All numbers, CIs, and pairwise comparisons: artifacts/evaluation/final_publication_report.json


Structure

src/
  data/             cohort construction and feature engineering (19 scripts)
  datasets/         PyTorch Dataset classes for binary, multilabel, multimodal
  models/           DenseNet-121 backbone, TabularMLP, concat and attention fusion
  training/         training scripts for all model types
  evaluation/       bootstrap, calibration analysis, decision curve analysis
  interpretability/ Grad-CAM
  qc/               data quality checks

scripts/            figure generation, SHAP, temperature scaling, delta-ECE bootstrap, publication report aggregation
configs/
  experiments/      YAML configs for the main training runs
  paths.local.example.yaml

artifacts/
  evaluation/       bootstrap JSONs, calibration plots, ablation CSV, SHAP figures
  interpretability/ Grad-CAM overlays (TP, FP, FN cases)
  models/           config.json and metrics.json per run (weights not committed)

tests/              77 unit tests covering models, feature engineering, bootstrap eval
Dockerfile
Makefile
streamlit_app.py    dashboard for browsing run metrics and bootstrap results

Cohort and methodology notes

t₀ anchor: CXR acquisition timestamp (DICOM StudyDate + StudyTime). Every clinical feature comes from the ED triage intake, which structurally precedes imaging. There are no post-t₀ features.

Label policy: CheXpert uncertain labels are excluded from training (u_ignore). Results under u_zero and u_one policies are included in the ablation.

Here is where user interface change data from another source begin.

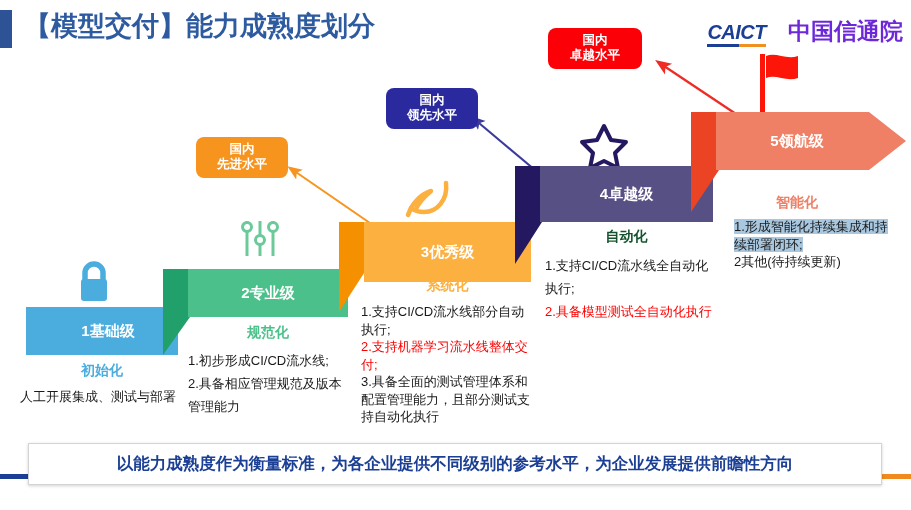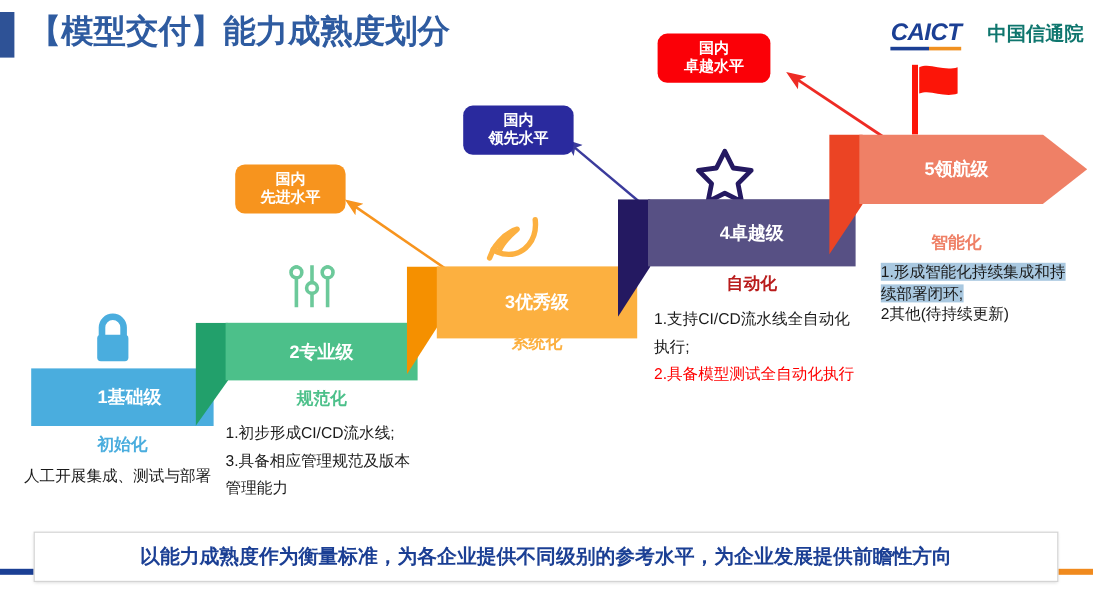"中国信通院" .logo-cn { color: #0f766e -> #6d28d9; font-size: 16px -> 23px }
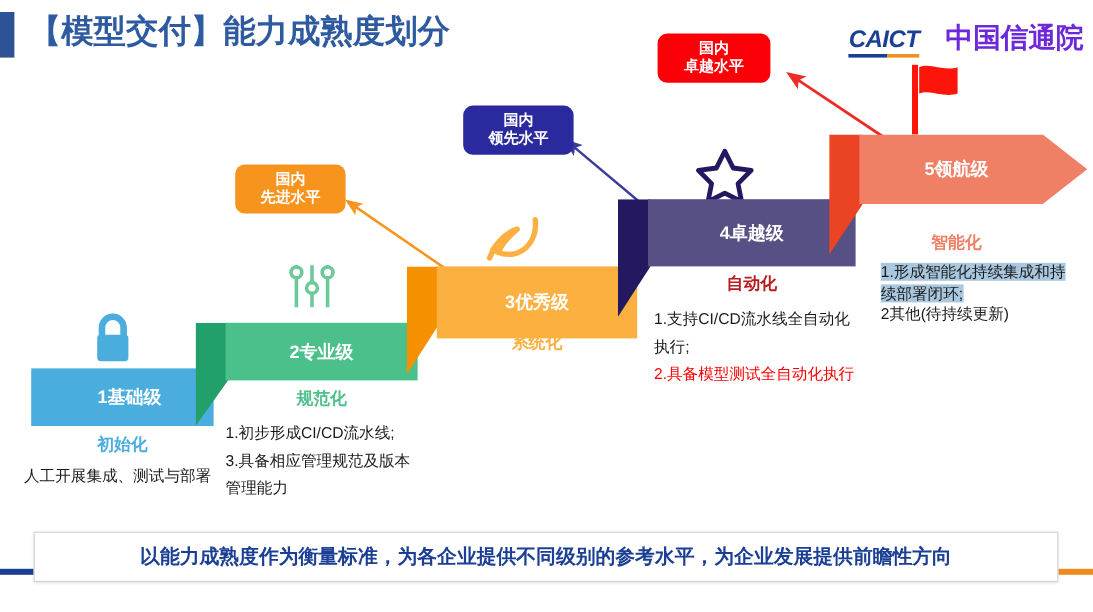"自动化" div.step-sub { color: #b91c1c -> #14532d }
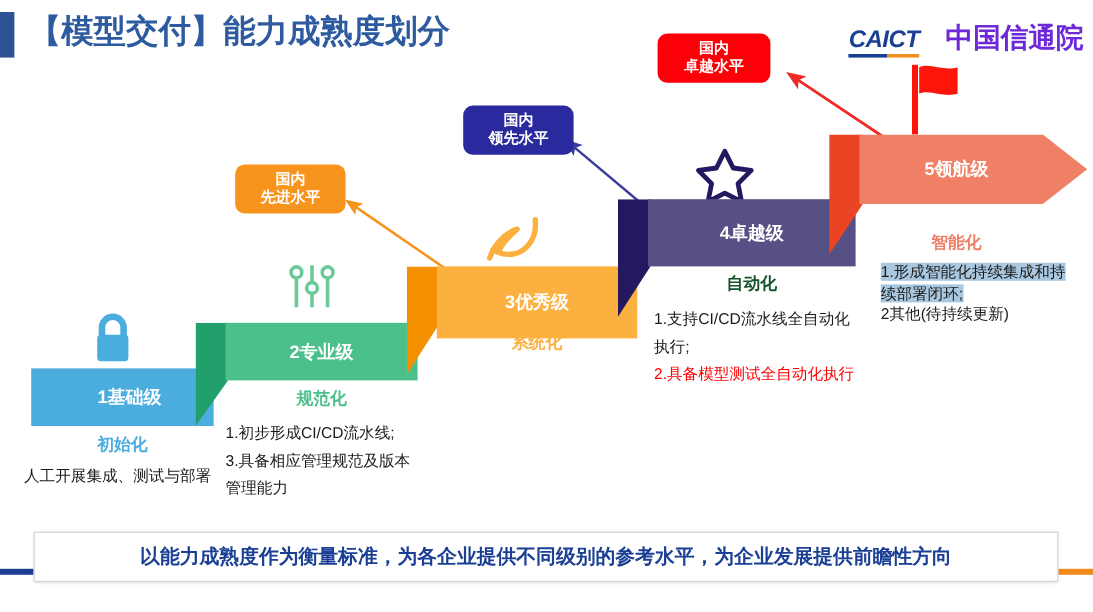"1.支持CI/CD流水线部分自动执行;" div.step-body { html: none -> <div> <div>1.支持CI/CD流水线部分自动执行;</div> <div>2.支持机器学习流水线整体交付;</div> <div>3.具备全面的测试管理体系和配置管理能力，且部分测试支持自动化执行</div> </div> }
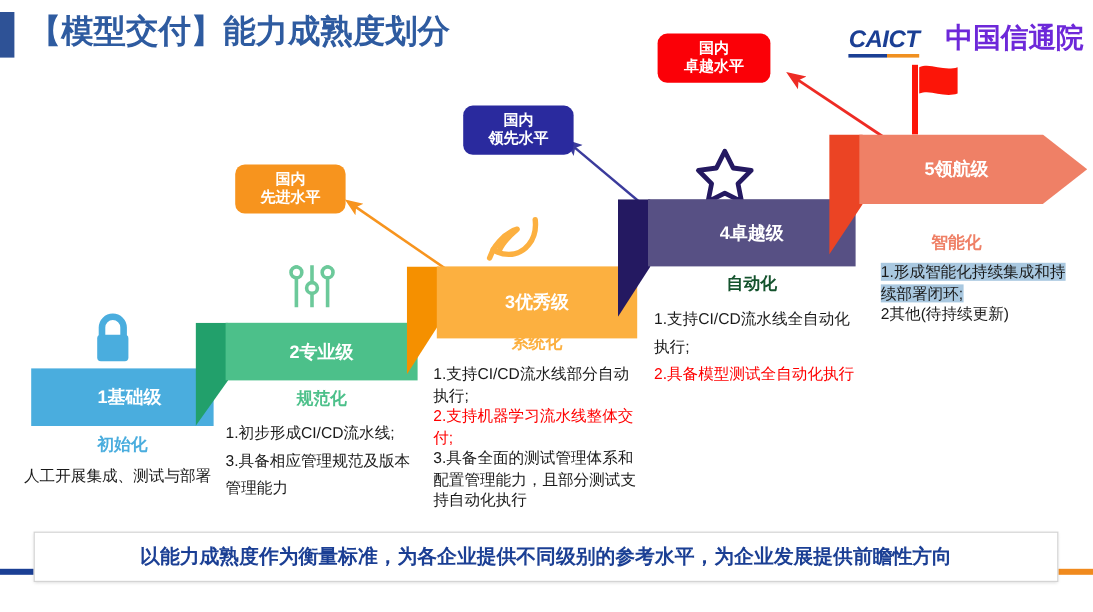"3.具备相应管理规范及版本管理能力" div { text: 3 -> 2 }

Split: Patients ranked by their first t₀, then assigned 80/10/10. No patient appears in more than one split.


Setup

pip install -r requirements_dev.txt
pip install -e . --no-deps

MIMIC data requires PhysioNet credentialed access. After downloading, set your local paths:

cp configs/paths.local.example.yaml configs/paths.local.yaml
# fill in MIMIC roots in paths.local.yaml

Build the cohort manifests from raw MIMIC data first (required before any training step):

bash scripts/run_data_pipeline.sh

Then run the training and evaluation pipeline:

make pretrain             # multilabel CheXpert pretraining
make finetune_image       # image-only binary pneumonia
make finetune_multimodal  # image + triage fusion
make train_clinical       # logistic regression and XGBoost baselines
make evaluate             # bootstrap, calibration, ablation
make shap                 # SHAP for XGBoost
make report               # write final_publication_report.json
make all                  # full pipeline (after run_data_pipeline.sh)

Docker (requires GPU):

docker build -t multimodal-pneumonia .
docker run --gpus all \
  -v /path/to/mimic_cxr_jpg:/workspace/mimic_cxr_jpg:ro \
  -v /path/to/mimic_iv_ed:/workspace/mimic_iv_ed:ro \
  -v /path/to/artifacts:/workspace/artifacts \
  multimodal-pneumonia make all

Trained weights (~800 MB–1.2 GB per checkpoint) are not redistributed under the PhysioNet Data Use Agreement. To obtain weights, complete PhysioNet credentialing and re-run make all after configuring configs/paths.local.yaml.


Tests

python -m pytest tests/ -v

77 tests, 1 skipped (requires the temporal constraint columns). Tests cover model forward passes, feature clipping bounds, bootstrap metric computation, and pipeline QC invariants. No MIMIC data required.


Dashboard

streamlit run streamlit_app.py

The dashboard reads pre-computed metrics from artifacts/evaluation/ and runs without MIMIC access for browsing results, calibration plots, bootstrap comparisons, and Grad-CAM overlays.


Data compliance

Uses MIMIC-CXR-JPG v2.1.0, MIMIC-IV v2.2, and MIMIC-IV-ED v2.2 under the PhysioNet Credentialed Health Data License. No patient-level data is committed to this repository. Reproducing results requires completing PhysioNet credentialing at physionet.org.